A new study suggests that pregnant women who take Xanax and Valium are at least 40 percent more likely to miscarry.

A popular anti-anxiety drug may be putting more than a million pregnant women at risk of miscarriage, a new study suggests.

Taiwanese researchers studied more than 3 million pregnancies in 2 million women and found that 4.4 percent, or 136,130, resulted in miscarriage.

They analyzed the medical histories of all the women studied and found that those who had been prescribed a class of benzodiazepines – used to treat anxiety, depression and insomnia – were on average 70 percent more likely to miscarry than those who were not. pills.

Benzodiazepines, also called benzos, are a group of sedative drugs. The most well-known drugs are Xanax, Valium, Ativan and Klonopin.

The researchers also noted that this increased risk remained true even when other underlying factors, such as the woman’s age and health, were taken into account.

Benzodiazepines, also called benzos, are a group of drugs used to treat insomnia, seizures, and anxiety disorders. The most well-known drugs are Xanax, Valium, Ativan and Klonopin

The researchers also said their findings highlight the need for healthcare professionals to “carefully balance the risk-benefit ratio when considering the use of benzodiazepines for the treatment of psychiatric and sleep disorders during pregnancy.”

It is estimated that about 1.7 percent of pregnant women (about 1.2 million) are prescribed these drugs during the first trimester of pregnancy—a number that has been increasing in recent years.

Research,published in the journal JAMA Psychiatry,looked at miscarriages in women exposed to benzos only before pregnancy, only during pregnancy, and both.

Long-acting benzos that are processed more slowly in the body, such as Valium, showed a 67 percent increased risk of miscarriage, while short-acting benzos, such as Versed, showed a 66 percent increased risk.

Alprazolam, a generic version of Xanax, showed the lowest risk at 39 percent.

When used during pregnancy, benzos can cross the barrier between the mother and the placenta and expose the fetus to the drugs.

The researchers hypothesized that because benzodiazepines affect cell development and growth, exposure to benzodiazepines might cause fetal developmental abnormalities that could eventually lead to miscarriage.

Although studies show a link between benzos and miscarriages, researchers cannot determine a direct link.

The researchers took into account the underlying conditions that may have triggered the miscarriage, but did not take into account the influence of several factors such as smoking and anxiety.

The findings are noteworthy given the large number of pregnant women believed to be using the drug.

A 2020 study found that the international prevalence of benzos during pregnancy was 1.9 percent.

Meanwhile, another 2019 study found that two percent of pregnant women took at least one benzodiazepine during pregnancy.

The Centers for Disease Control and Prevention (CDC) found that less than 1 in 100 women took benzodiazepines or antipsychotics during pregnancy.

The CDC said researchers aren’t sure whether the birth defects or pregnancy complications are related to the drugs themselves or the underlying mental health problems the drugs are used to treat.

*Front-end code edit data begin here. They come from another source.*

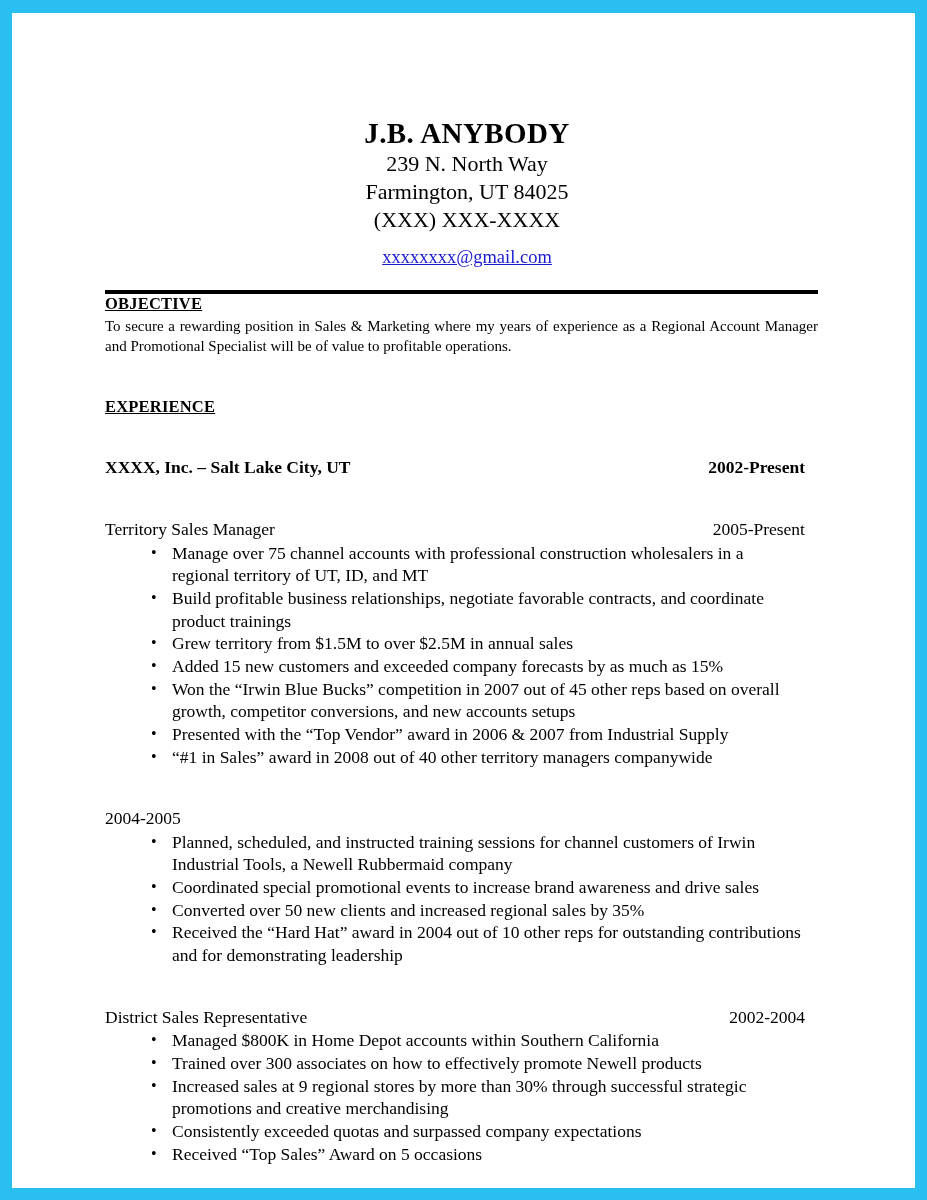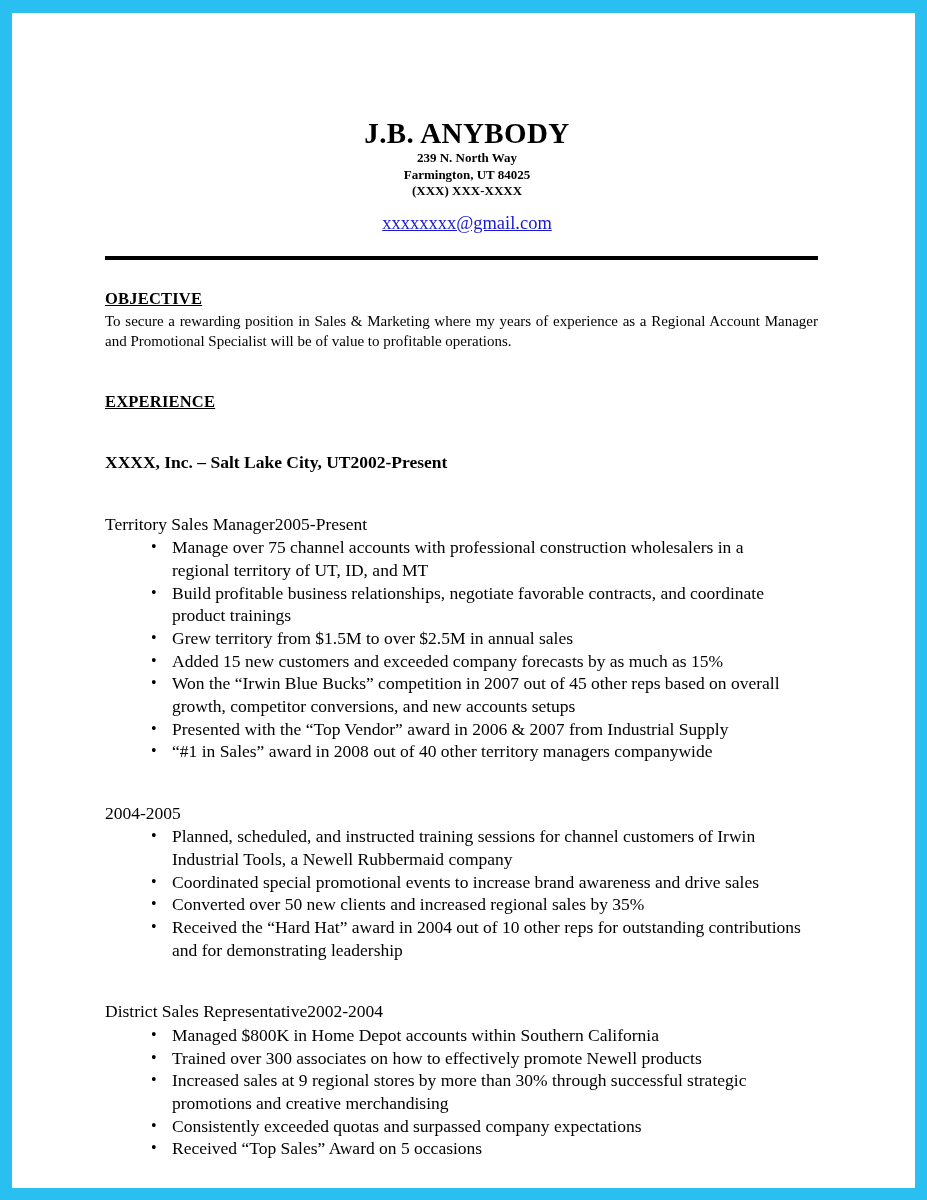"239 N. North Way" .addr-line { font-size: 13px -> 22px; font-weight: bold -> none }
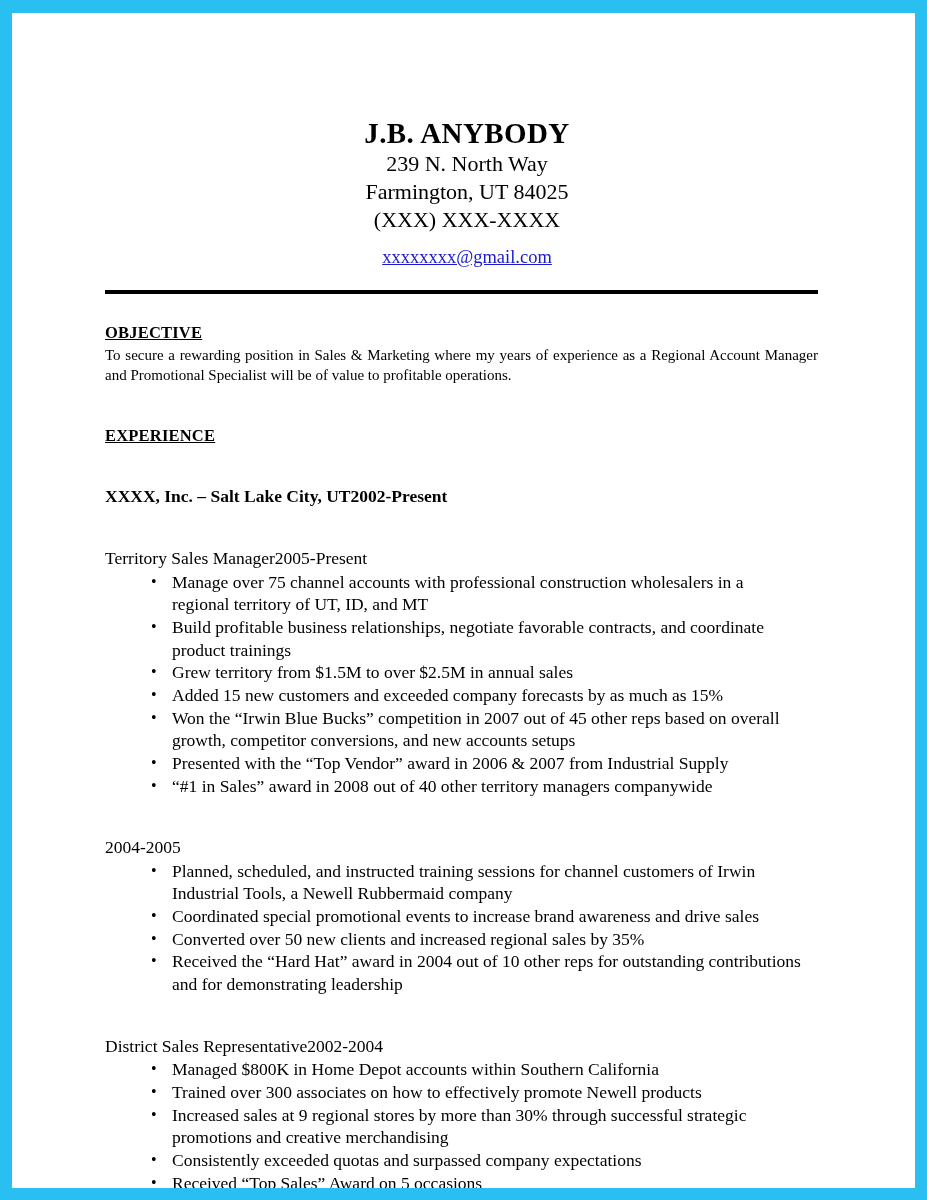"OBJECTIVE" .sec-objective { margin-top: 29px -> none }
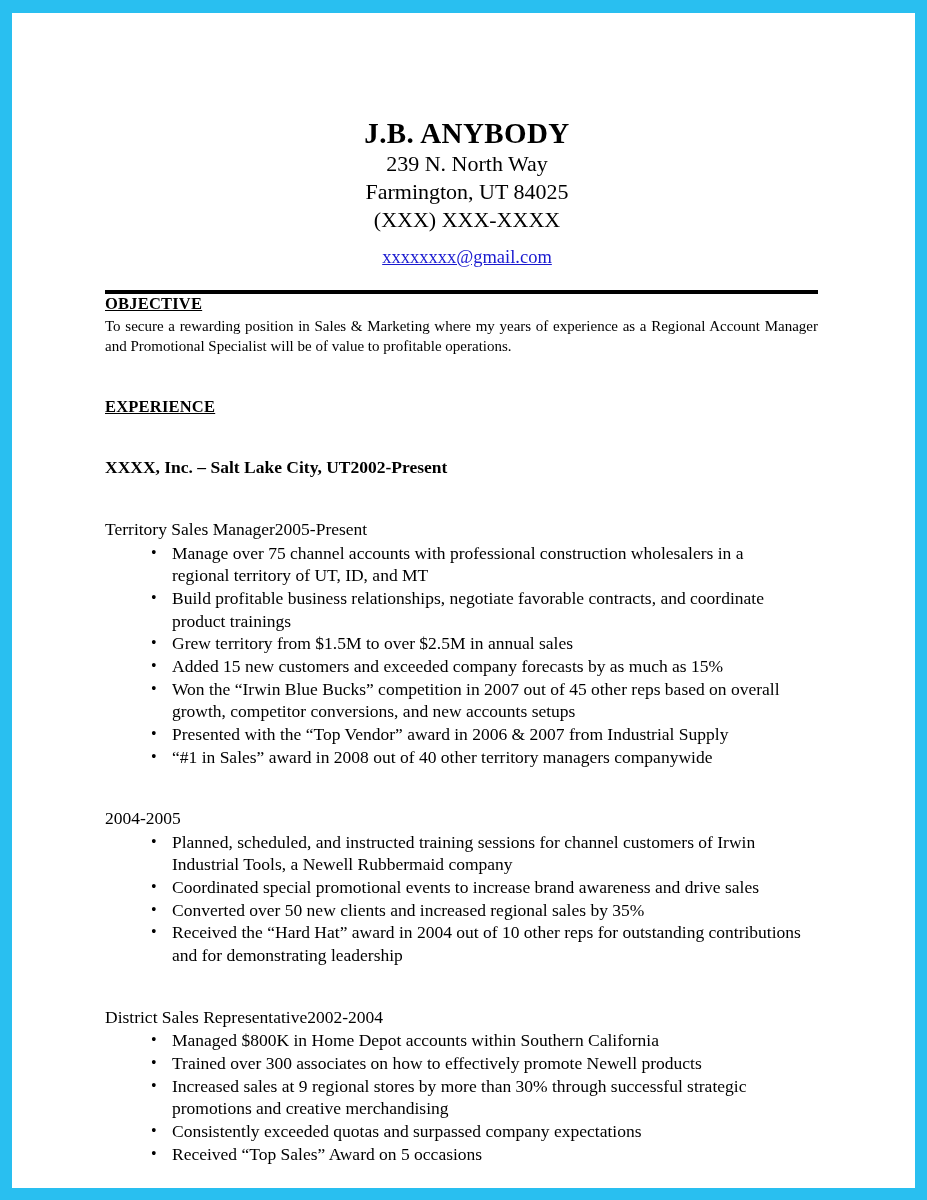"XXXX, Inc. – Salt Lake" .row { justify-content: flex-start -> space-between }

And women who used these types of drugs were more likely to have other factors that could increase the chance of birth defects and pregnancy complications.

Studies on the effect of benzos on pregnancy and the fetus have given conflicting results.

A 2022 study of more than 1.5 million children found that benzodiazepine exposure during pregnancy was not associated with an increase in neurodevelopmental disorders in children.

The American College of Obstetricians and Gynecologists, a group of OB-GYN physicians who provide medical recommendations to health care professionals and patients, stated that studies show that most antidepressants, including benzos, do not increase the risk of birth defects.

However, a 2020 study by researchers at Stanford University found that women who consumed benzos in the week before pregnancy had a 50 percent higher risk of having an ectopic pregnancy — a pregnancy that develops outside the uterus, which is fatal to both the fetus and the mother.